RECORDED INFORMATION.
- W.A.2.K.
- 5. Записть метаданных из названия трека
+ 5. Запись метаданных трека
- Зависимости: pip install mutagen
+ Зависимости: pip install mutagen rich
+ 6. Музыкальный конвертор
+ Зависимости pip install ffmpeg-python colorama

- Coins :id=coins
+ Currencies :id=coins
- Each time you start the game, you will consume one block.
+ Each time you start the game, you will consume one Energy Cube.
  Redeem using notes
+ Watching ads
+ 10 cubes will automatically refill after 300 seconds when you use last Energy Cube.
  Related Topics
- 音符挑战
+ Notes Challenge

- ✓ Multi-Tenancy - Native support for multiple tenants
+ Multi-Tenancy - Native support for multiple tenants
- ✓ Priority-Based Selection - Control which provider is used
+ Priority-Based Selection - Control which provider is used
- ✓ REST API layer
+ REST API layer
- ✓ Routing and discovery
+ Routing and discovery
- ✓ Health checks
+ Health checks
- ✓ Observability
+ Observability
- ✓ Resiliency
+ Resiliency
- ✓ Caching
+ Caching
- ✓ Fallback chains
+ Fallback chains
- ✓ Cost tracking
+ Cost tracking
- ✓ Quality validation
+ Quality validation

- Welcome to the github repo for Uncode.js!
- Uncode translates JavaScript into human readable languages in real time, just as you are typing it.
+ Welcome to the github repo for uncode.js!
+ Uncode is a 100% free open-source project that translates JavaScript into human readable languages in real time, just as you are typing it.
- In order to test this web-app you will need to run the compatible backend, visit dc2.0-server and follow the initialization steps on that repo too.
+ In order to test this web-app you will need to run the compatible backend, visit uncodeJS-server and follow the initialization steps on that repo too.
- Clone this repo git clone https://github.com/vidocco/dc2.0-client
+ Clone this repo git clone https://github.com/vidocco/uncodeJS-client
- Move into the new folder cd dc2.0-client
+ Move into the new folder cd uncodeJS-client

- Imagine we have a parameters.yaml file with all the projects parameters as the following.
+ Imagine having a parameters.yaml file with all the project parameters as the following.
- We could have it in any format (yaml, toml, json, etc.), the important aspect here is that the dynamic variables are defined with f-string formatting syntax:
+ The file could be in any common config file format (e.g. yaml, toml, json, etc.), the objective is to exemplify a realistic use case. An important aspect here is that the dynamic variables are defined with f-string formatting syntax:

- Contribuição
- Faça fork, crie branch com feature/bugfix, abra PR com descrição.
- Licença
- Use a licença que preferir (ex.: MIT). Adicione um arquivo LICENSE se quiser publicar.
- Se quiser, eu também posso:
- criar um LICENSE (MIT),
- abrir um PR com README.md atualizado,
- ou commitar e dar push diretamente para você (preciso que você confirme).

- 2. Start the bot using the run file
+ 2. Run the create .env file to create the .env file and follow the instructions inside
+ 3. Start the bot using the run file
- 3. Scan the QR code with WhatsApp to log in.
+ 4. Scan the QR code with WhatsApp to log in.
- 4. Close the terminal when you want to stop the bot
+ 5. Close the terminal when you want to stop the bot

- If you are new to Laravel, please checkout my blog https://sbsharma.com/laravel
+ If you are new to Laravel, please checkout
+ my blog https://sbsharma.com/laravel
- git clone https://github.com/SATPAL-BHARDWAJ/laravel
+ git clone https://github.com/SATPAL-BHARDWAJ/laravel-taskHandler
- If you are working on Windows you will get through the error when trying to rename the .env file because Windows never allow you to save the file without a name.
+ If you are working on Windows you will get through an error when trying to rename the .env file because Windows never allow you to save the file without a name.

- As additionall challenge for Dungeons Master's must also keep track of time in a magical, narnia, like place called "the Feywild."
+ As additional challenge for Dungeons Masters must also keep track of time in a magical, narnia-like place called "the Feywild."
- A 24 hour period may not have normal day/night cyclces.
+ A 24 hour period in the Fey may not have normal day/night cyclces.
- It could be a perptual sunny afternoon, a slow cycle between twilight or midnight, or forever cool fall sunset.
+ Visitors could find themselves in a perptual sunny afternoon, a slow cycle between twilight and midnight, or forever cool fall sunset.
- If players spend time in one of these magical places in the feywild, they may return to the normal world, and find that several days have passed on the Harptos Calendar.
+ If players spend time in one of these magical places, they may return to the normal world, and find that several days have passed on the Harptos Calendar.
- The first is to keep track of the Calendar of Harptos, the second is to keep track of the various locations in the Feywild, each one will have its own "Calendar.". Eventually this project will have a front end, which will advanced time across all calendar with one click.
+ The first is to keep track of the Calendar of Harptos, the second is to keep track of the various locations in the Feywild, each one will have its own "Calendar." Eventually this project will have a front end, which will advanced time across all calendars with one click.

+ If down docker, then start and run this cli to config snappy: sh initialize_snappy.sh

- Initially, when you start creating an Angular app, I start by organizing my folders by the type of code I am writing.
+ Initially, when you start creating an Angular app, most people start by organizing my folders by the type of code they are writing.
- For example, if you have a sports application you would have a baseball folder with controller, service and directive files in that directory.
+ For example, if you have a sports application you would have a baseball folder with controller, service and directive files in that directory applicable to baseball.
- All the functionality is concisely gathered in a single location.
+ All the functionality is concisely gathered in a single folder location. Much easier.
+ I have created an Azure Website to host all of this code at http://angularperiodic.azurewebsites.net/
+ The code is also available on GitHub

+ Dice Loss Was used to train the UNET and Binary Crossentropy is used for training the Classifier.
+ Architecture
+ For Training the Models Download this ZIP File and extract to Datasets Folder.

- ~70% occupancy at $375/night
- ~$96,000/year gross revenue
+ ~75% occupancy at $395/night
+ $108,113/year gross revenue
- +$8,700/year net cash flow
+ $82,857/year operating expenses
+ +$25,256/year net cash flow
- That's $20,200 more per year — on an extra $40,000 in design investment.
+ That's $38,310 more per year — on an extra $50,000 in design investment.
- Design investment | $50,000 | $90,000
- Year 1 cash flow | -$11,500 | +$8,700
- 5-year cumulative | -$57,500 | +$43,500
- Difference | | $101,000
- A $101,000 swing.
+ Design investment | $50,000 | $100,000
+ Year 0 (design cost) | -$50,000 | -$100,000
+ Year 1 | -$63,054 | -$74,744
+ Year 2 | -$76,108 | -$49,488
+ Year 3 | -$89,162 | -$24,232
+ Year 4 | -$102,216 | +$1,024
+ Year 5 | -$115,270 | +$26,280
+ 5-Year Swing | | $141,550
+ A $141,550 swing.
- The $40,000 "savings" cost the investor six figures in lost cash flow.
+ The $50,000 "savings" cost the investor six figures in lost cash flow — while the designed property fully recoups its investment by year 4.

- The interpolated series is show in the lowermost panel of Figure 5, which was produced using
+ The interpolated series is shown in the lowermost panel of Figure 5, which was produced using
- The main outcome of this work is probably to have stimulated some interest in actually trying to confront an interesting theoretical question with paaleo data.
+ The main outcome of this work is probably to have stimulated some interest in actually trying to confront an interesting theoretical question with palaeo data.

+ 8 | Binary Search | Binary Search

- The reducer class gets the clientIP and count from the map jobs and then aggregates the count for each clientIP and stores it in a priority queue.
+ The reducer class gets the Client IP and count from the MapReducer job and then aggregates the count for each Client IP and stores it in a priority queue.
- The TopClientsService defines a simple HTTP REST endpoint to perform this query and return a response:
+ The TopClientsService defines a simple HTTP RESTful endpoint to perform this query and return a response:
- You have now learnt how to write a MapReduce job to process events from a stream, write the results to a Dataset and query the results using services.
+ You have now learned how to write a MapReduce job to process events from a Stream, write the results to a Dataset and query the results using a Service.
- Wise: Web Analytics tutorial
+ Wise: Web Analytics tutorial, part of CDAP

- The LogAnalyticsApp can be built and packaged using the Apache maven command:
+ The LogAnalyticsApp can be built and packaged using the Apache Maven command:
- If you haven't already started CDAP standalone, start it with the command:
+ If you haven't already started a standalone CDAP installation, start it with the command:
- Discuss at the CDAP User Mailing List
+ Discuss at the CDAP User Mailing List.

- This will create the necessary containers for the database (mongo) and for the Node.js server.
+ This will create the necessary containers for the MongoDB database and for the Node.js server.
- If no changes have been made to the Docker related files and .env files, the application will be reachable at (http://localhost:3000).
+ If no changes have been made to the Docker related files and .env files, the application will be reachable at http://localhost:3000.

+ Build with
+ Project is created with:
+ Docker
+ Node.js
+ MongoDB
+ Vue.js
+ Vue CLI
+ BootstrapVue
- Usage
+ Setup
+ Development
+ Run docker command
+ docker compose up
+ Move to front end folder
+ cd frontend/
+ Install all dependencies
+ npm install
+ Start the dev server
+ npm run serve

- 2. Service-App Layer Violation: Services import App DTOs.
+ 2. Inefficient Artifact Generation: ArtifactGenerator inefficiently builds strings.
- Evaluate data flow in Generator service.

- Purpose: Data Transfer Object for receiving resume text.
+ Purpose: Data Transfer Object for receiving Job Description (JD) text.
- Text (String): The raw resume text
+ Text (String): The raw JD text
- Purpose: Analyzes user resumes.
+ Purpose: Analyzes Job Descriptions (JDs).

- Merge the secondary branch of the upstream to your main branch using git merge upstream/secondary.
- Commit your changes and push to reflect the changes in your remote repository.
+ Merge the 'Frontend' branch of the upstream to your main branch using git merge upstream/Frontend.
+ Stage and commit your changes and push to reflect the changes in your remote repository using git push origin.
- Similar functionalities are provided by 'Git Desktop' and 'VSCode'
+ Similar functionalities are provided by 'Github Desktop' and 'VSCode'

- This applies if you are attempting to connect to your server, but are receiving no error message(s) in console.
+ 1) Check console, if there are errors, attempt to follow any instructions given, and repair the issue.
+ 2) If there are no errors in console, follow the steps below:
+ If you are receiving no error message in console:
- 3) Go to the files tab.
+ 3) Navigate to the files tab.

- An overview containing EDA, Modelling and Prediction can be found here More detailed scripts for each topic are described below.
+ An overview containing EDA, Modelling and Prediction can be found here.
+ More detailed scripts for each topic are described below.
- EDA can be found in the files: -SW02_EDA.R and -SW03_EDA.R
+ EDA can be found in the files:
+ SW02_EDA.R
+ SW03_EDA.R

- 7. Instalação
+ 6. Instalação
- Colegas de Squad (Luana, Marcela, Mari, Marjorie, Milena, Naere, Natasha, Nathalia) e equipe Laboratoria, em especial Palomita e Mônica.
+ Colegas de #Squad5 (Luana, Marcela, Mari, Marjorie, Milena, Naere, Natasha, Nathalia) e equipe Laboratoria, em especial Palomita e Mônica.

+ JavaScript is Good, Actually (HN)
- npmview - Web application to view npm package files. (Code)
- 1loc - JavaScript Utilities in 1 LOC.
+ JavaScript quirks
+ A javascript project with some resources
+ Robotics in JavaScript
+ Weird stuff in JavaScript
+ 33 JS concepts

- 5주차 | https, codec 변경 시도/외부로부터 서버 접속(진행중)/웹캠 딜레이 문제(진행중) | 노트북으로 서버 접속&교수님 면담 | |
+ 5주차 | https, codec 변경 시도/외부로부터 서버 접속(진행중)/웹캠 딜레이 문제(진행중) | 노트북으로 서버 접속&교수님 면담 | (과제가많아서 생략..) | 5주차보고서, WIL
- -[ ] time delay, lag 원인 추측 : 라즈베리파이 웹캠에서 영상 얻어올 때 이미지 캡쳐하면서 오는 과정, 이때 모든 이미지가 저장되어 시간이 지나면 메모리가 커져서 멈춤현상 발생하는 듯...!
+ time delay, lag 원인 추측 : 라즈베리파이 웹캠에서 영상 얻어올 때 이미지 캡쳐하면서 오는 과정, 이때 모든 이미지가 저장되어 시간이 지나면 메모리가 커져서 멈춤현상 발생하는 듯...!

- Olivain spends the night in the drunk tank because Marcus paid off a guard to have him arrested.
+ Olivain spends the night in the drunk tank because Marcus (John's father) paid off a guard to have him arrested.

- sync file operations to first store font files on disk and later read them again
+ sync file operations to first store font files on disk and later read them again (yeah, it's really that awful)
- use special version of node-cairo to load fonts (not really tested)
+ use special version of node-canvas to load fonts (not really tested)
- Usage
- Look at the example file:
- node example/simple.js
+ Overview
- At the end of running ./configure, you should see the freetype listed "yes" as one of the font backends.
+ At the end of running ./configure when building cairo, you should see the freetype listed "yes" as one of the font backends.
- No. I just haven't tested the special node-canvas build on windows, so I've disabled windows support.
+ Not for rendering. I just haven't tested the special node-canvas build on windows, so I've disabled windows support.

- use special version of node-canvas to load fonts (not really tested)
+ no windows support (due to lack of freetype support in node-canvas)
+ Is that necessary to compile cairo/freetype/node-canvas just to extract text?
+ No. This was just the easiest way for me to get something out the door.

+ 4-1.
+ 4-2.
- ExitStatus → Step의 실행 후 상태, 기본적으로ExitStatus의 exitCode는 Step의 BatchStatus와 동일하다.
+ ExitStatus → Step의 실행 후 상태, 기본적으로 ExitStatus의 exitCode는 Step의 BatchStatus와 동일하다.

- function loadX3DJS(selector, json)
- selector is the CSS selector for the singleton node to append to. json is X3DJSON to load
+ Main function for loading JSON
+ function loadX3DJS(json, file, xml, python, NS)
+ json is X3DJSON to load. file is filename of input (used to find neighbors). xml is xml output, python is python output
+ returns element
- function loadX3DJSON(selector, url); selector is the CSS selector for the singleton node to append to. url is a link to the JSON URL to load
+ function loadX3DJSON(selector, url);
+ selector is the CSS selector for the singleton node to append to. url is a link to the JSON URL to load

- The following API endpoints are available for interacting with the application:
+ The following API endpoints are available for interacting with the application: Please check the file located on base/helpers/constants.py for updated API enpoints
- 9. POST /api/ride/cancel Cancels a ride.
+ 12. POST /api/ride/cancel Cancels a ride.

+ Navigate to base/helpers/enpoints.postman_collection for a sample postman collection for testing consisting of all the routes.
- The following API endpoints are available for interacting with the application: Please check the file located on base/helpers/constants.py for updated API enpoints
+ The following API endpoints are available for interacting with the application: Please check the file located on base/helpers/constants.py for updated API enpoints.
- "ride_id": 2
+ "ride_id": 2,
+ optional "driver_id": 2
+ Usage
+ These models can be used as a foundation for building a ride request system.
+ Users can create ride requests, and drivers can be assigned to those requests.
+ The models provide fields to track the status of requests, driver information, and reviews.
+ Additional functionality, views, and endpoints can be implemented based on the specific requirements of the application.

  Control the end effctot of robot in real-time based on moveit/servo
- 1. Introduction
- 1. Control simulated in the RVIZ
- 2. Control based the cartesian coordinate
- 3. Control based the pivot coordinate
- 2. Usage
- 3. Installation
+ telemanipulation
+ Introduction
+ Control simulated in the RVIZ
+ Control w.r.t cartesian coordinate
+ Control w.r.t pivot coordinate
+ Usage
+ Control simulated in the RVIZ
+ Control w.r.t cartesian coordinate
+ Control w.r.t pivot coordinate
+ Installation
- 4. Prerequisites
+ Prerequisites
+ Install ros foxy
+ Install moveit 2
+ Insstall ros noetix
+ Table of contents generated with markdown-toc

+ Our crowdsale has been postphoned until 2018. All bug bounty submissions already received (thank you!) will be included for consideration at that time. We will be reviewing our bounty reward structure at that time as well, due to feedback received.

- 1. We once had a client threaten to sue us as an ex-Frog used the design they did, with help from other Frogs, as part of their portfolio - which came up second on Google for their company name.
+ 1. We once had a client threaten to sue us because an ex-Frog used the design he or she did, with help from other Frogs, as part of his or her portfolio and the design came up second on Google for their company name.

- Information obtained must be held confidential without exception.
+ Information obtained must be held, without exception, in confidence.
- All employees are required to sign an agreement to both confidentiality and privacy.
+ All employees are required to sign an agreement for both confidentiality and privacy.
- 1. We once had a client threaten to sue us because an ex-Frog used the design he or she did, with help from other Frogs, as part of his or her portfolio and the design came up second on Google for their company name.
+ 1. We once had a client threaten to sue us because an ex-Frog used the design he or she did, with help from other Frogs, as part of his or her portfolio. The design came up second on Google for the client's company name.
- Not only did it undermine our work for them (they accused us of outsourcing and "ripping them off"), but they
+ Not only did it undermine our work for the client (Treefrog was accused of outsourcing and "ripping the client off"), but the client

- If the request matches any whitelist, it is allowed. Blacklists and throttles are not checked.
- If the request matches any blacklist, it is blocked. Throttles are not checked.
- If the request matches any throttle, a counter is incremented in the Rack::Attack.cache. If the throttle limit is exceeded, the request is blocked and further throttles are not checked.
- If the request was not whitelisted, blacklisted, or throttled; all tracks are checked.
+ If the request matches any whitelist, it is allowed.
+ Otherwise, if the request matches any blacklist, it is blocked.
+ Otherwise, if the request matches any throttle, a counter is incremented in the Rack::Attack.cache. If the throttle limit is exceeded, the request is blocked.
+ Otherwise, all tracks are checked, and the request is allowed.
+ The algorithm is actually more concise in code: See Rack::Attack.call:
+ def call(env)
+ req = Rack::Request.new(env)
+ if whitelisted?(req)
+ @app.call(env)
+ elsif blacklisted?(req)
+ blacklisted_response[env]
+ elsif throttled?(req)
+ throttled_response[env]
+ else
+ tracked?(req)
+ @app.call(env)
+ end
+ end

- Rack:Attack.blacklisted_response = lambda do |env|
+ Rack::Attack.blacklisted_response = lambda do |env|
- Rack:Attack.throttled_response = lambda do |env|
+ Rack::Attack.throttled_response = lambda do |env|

EXERCISE DETAILS.
Quote the data above from the line containing "- 1. Introduction" to the line containing "as an ex-Frog", inclusive, and stop.

WRITTEN ANSWER.
- 1. Introduction
- 1. Control simulated in the RVIZ
- 2. Control based the cartesian coordinate
- 3. Control based the pivot coordinate
- 2. Usage
- 3. Installation
+ telemanipulation
+ Introduction
+ Control simulated in the RVIZ
+ Control w.r.t cartesian coordinate
+ Control w.r.t pivot coordinate
+ Usage
+ Control simulated in the RVIZ
+ Control w.r.t cartesian coordinate
+ Control w.r.t pivot coordinate
+ Installation
- 4. Prerequisites
+ Prerequisites
+ Install ros foxy
+ Install moveit 2
+ Insstall ros noetix
+ Table of contents generated with markdown-toc

+ Our crowdsale has been postphoned until 2018. All bug bounty submissions already received (thank you!) will be included for consideration at that time. We will be reviewing our bounty reward structure at that time as well, due to feedback received.

- 1. We once had a client threaten to sue us as an ex-Frog used the design they did, with help from other Frogs, as part of their portfolio - which came up second on Google for their company name.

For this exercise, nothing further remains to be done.